Place your FM transmitter near an FM radio and SLOWLY start to tune from one end of the band to the other. As you tune the radio with one hand, keep gently tapping the microphone on the transmitter with the other hand. At some point you should hopefully start to hear the tapping. When tuning you need to experiment to find the exact frequency. When you find the frequency, make a note of it and keep going a bit further. Sometimes you can find a stronger signal a little further down the dial.

Those using a communications receiver or scanner should select WFM or Wide FM if available.

Changing the TX frequency

Figure 10 – Crushed coil to lower the frequency

With the component values specified, both my trial units popped up at around the same frequency.
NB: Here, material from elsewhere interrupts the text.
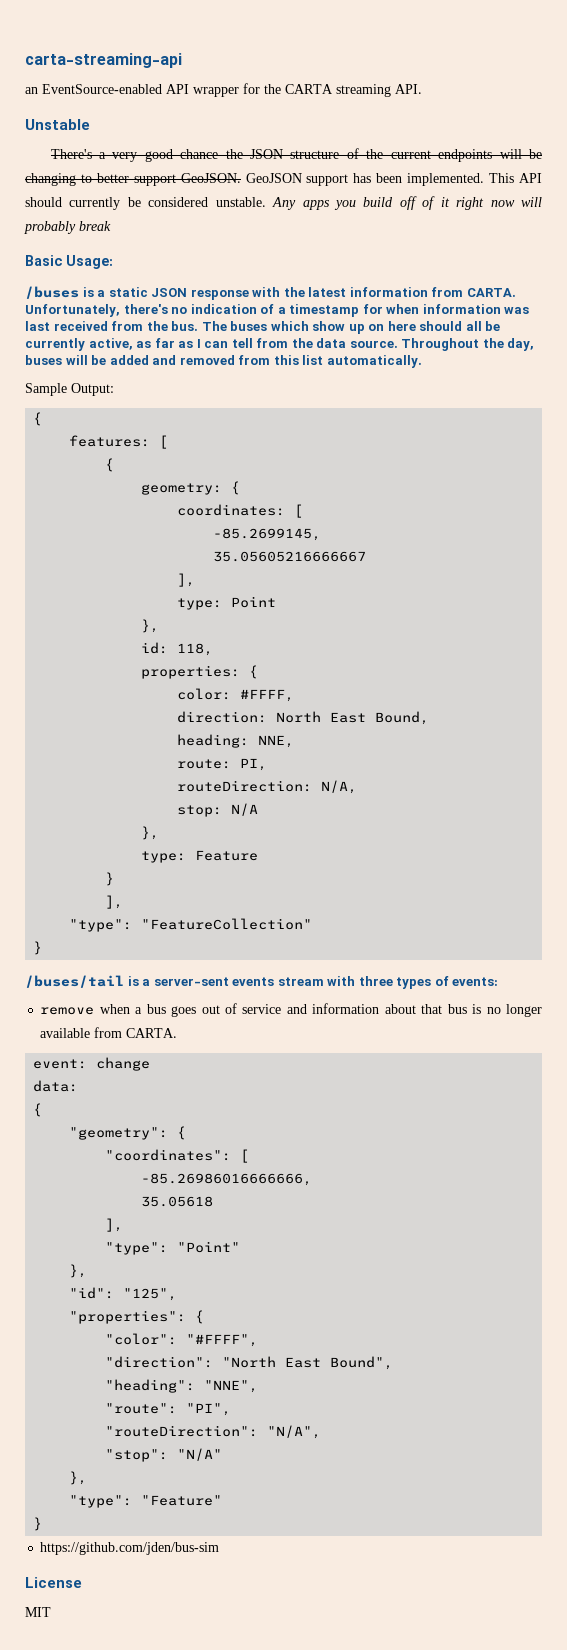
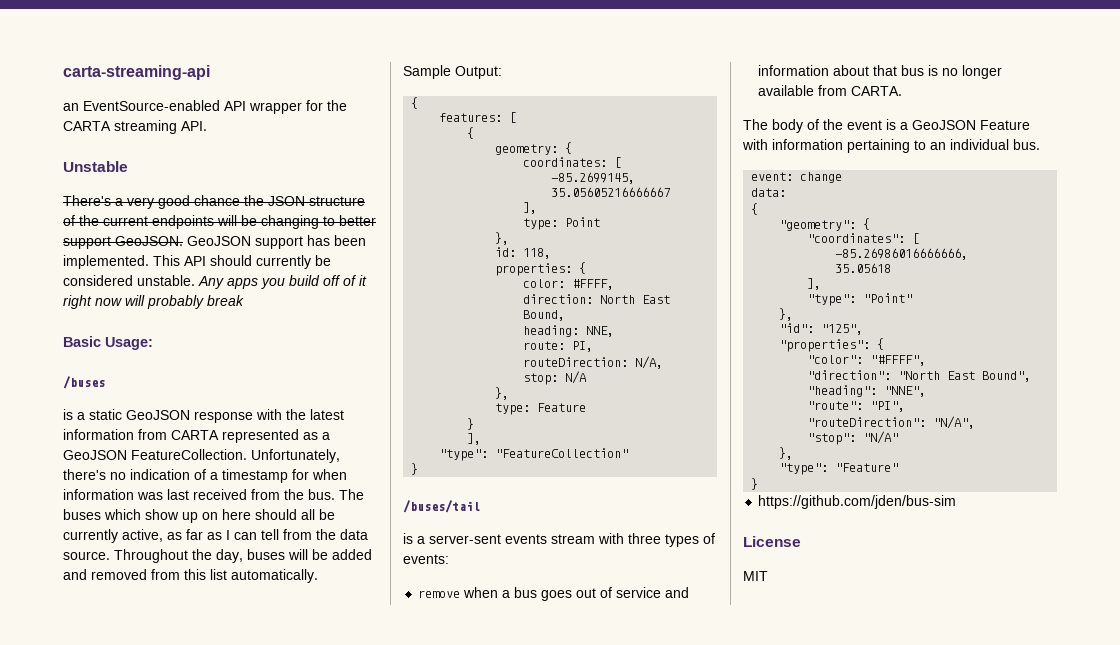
(79, 292) none -> (105, 382) //
[151,288,188,297] JSON -> [126,410,190,420] GeoJSON
[466,288,516,297] CARTA. -> [171,429,330,443] [63,449,247,460] CARTA represented as a GeoJSON FeatureCollection.
(124, 981) none -> (480, 506) //
(178, 1033) none -> [743,119,1030,133] [742,139,1040,153] // The body of the event is a GeoJSON Feature with information pertaining to an individual bus.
I then “crushed” the coil slightly; almost certainly one or more of the turns are now shorting together (see fig.10) and this immediately lowered the transmission frequency.

Figure 11 – Frequency has dropped to around 110.9 MHz

When tuning the transmitter don’t touch any part of the circuit as you will cause the output frequency to drift around.

Now the microphone used has a built in audio amplifier (see Figure 7) and I kid you not, it can hear an ant blowing its nose at 50 meters. If you just speak softly close up into the microphone it will probably sound distorted because you will overload the input.
These are ideal room bugs…. ermmmm… apparently…. not that I’ve ever tried that of course.

The PCB was designed using DipTrace PCB software and there is a free version of this product available for download that can be used to modify or print the foil. You will find the original PCB foil for download at the end of this article.

One question this is often asked is “what’s the transmission range?”.

Well it depends on many external factors including, number and density of obstacles between the transmitter and receiver, sensitivity of the receiver, the quantity and strength of other transmissions on or around the chosen wavelength that can overload the receiver, and the size of transmitting and receiving aerials. As a rough guide, assuming that a clear part of the frequency spectrum can be located and a nice long aerial is connected to the receiver, I’ve had around 250 meters in the city or built up area with a one Meter wire aerial on the transmitter, but a fair bit more distance out in the open or it it’s used up high.

Reducing the value of R4 will increase the drive to Q2 thus increasing the transmitter power output. However, if you reduce R4 too much you will shorten the life of the battery and will eventually destroy transistor Q2.